An Inclusive Litany

10/29/01

Dario Fo, winner of the 1997 Nobel Prize for Literature, in an e-mail newsletter:
The great speculators wallow in an economy that every year kills tens of millions of people with poverty so what is 20,000 dead in New York? Regardless of who carried out the massacre, this violence is the legitimate daughter of the culture of violence, hunger and inhumane exploitation.
Naguib Mahfouz, winner of the 1988 Nobel Prize for Literature, in an interview with Al-Ahram Weekly:
Of course we grieved for the thousands of innocent civilians whose lives were destroyed on 11 September. But the so-called war on terrorism is just as despicable a crime.... While the group that carried out the September 11 attack showed utter disregard for any law or standard or decency, now we find a major world power doing the same.... Bombing innocent civilians... is simply an exercise of military power and America has this in abundance, allowing it to contribute to the factors causing terrorism rather than attacking its roots.
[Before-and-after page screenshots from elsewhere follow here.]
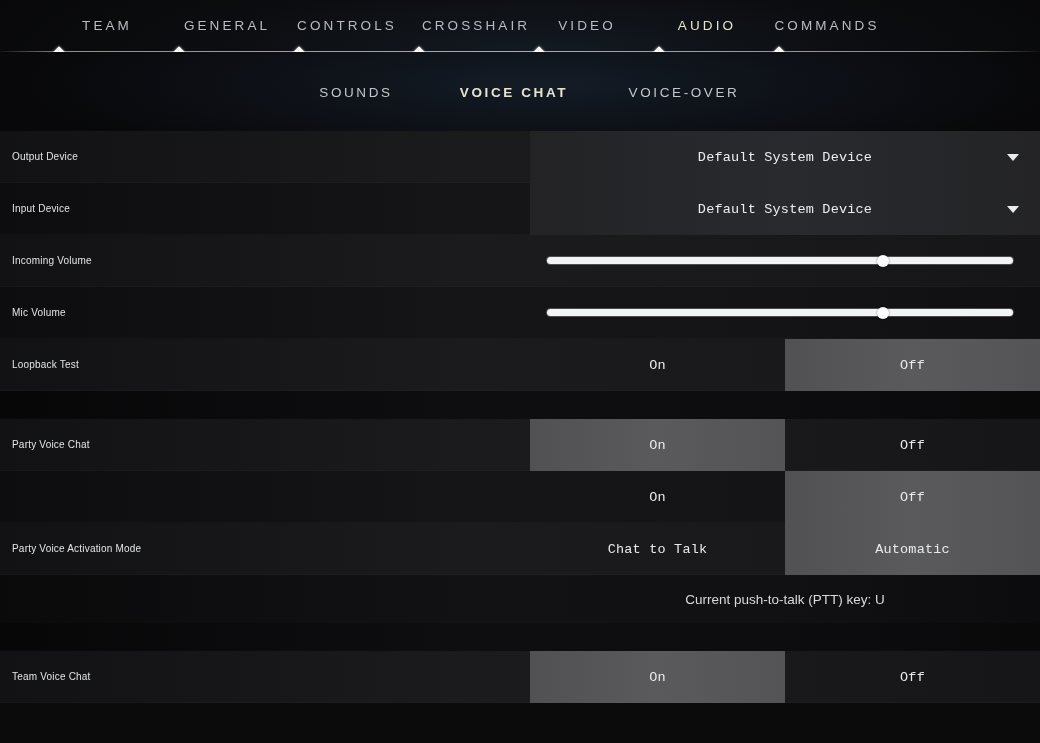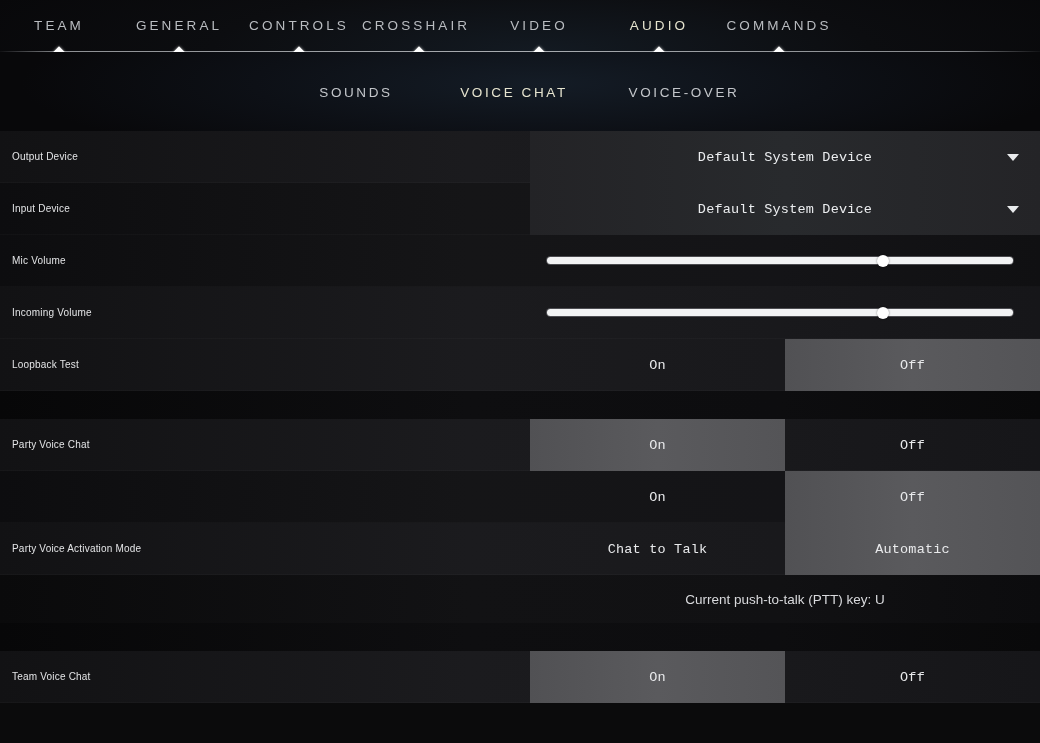"TEAM" .topnav-item { margin-left: none -> 48px }
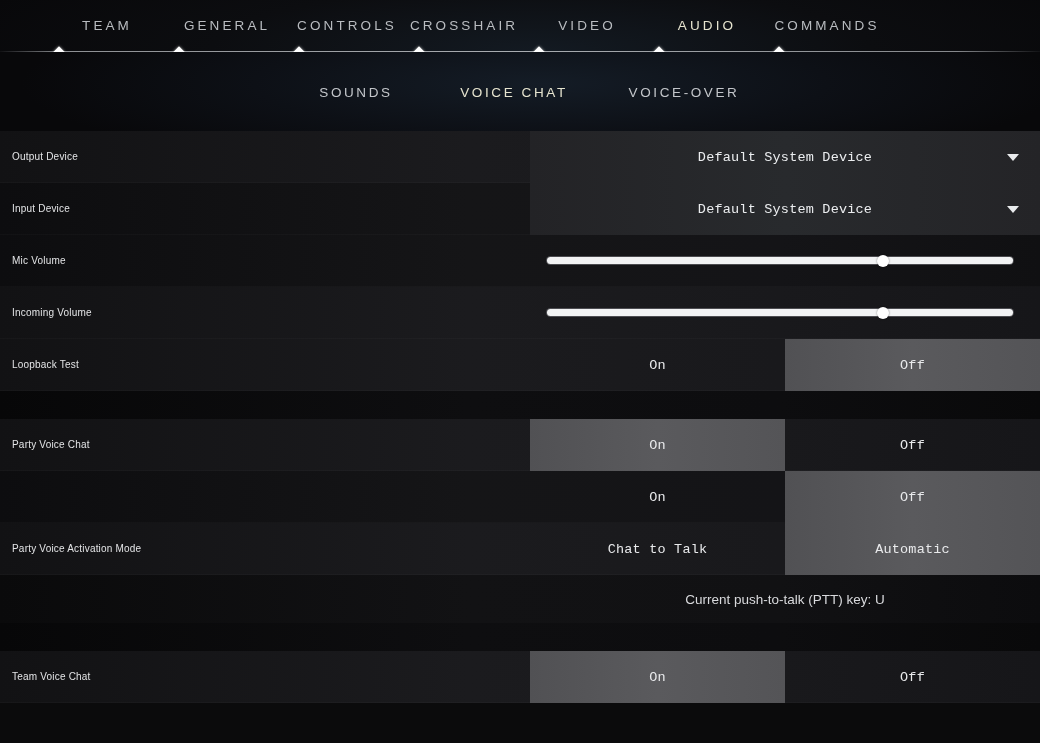"CROSSHAIR" div.topnav-item { left: 416px -> 428px }
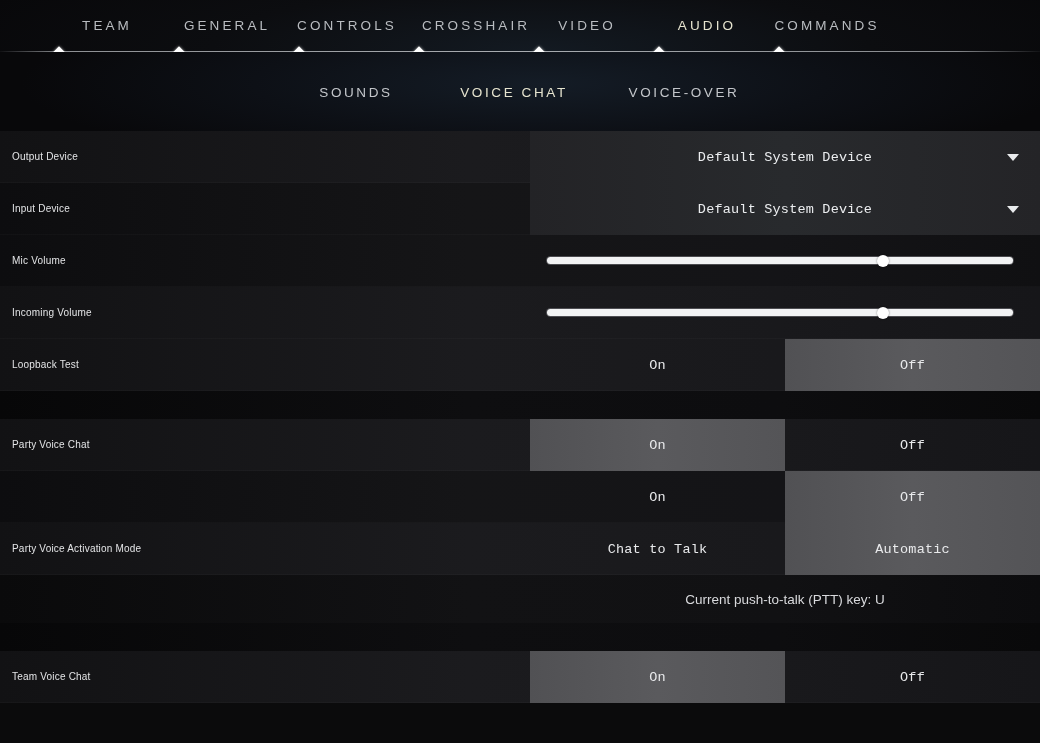"VOICE CHAT" div.subnav-item { font-weight: none -> bold }
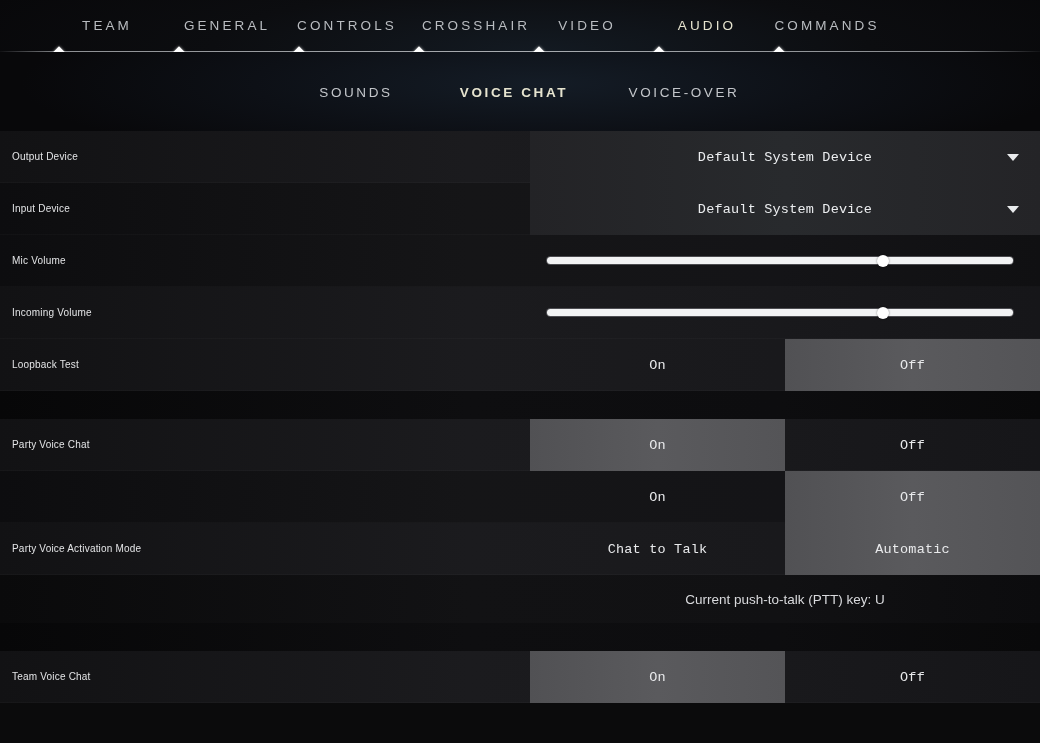"Mic Volume" div.row { order: before "Incoming Volume" -> after "Incoming Volume" }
Günter Grass, winner of the 1999 Nobel Prize for Literature, described the Bush administration's rhetoric in the war on terrorism as "Conjuring the spirit of November 9, 1938," the date of Kristallnacht, the start of Nazis' large-scale persecution of Jews that preceded the Holocaust.

Finally, Rigoberta Menchu, 1992 Nobel Peace Prize recipient, on Community.com:

I exhort the international community not to fall in a logic of war, seeking retribution for old and new controversies among nations and justifying actions against groups and sectors that have not found a pluralist disposition for the recognition and respect of their individual expressions in the existing institutional frameworks.

[Ed.: Menchu's prize was not revoked even after she was found to have fabricated much of the biographical information with which it was justified.]